Presiden SBY pun menarik nafas kemudian mempertimbangkan dengan bijaksana.

"Baik, kita ulur waktu, apapun resikonya," kata Presiden, "dan kepada Kolonel Basuki Rahmat di sana, tolong perintahkan kepada dia untuk mencari cara dalam menyerbu gedung itu lagi, dan kali ini harus sukses,"

Gedung MetroTV
Kedoya, Jakarta Barat
21.55 WIB


"Ro'is" kata Afif memberi laporan, "semua sudah siap,"

Ro'is hanya menarik nafas panjang, seolah berat sekali untuk memberikan persetujuan. Akan tetapi lalu ia memberi isyarat kepada Afif untuk segera meneruskan.

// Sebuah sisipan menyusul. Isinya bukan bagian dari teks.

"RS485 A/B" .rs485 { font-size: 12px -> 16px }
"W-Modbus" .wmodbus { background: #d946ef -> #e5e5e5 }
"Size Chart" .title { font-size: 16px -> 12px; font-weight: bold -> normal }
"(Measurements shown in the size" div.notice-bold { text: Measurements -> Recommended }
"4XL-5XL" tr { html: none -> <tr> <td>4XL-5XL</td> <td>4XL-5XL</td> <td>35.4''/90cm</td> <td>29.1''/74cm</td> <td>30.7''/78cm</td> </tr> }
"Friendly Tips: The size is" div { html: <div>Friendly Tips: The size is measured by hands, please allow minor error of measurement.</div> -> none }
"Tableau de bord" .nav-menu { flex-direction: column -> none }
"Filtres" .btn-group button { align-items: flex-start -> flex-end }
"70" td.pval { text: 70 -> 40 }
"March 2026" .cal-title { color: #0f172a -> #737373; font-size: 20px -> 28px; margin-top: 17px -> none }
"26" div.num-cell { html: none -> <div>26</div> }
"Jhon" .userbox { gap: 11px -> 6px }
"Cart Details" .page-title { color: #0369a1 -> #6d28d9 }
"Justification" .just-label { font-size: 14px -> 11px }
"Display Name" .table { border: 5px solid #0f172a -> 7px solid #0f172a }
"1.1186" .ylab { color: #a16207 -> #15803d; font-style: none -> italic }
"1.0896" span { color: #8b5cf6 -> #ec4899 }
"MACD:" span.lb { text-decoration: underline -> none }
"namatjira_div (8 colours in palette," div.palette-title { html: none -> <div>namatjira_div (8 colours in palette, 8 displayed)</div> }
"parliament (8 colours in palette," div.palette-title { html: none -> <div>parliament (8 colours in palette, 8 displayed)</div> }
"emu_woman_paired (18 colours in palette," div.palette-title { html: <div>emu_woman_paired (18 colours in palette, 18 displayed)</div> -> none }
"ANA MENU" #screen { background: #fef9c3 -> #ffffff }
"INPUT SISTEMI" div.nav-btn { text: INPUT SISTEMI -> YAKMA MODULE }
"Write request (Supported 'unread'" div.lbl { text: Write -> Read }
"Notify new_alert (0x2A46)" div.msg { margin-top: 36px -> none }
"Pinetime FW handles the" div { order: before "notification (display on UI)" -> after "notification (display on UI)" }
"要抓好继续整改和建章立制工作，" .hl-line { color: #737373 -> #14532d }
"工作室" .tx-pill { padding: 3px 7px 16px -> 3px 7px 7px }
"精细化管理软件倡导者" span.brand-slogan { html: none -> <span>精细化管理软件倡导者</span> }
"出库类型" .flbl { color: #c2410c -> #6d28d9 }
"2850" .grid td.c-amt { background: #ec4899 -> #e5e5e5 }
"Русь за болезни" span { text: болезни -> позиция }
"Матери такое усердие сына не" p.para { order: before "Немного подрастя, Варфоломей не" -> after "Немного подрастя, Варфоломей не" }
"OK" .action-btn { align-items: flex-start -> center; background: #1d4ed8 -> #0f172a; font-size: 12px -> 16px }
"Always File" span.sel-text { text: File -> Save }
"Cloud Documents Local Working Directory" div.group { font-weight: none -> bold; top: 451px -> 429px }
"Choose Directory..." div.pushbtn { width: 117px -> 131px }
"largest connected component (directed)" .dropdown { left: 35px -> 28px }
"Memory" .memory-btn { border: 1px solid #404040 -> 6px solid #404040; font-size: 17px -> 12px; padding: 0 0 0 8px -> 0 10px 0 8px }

Afif pun segera beraksi, dan dia pun langsung saja menuju ke tempat para sandera berupa tim MetroTV ditahan, dan langsung menggelandang seseorang yang diketahuinya adalah kameramen. Sebuah kamera standar peliputan pun diberikan kepadanya, dan kameramen itu sama sekali tidak mengetahui apa maksud sebenarnya dari semua ini. Apalagi MCR pun diperintahkan untuk merelay juga dari kamera yang dibawa oleh kameramen tersebut.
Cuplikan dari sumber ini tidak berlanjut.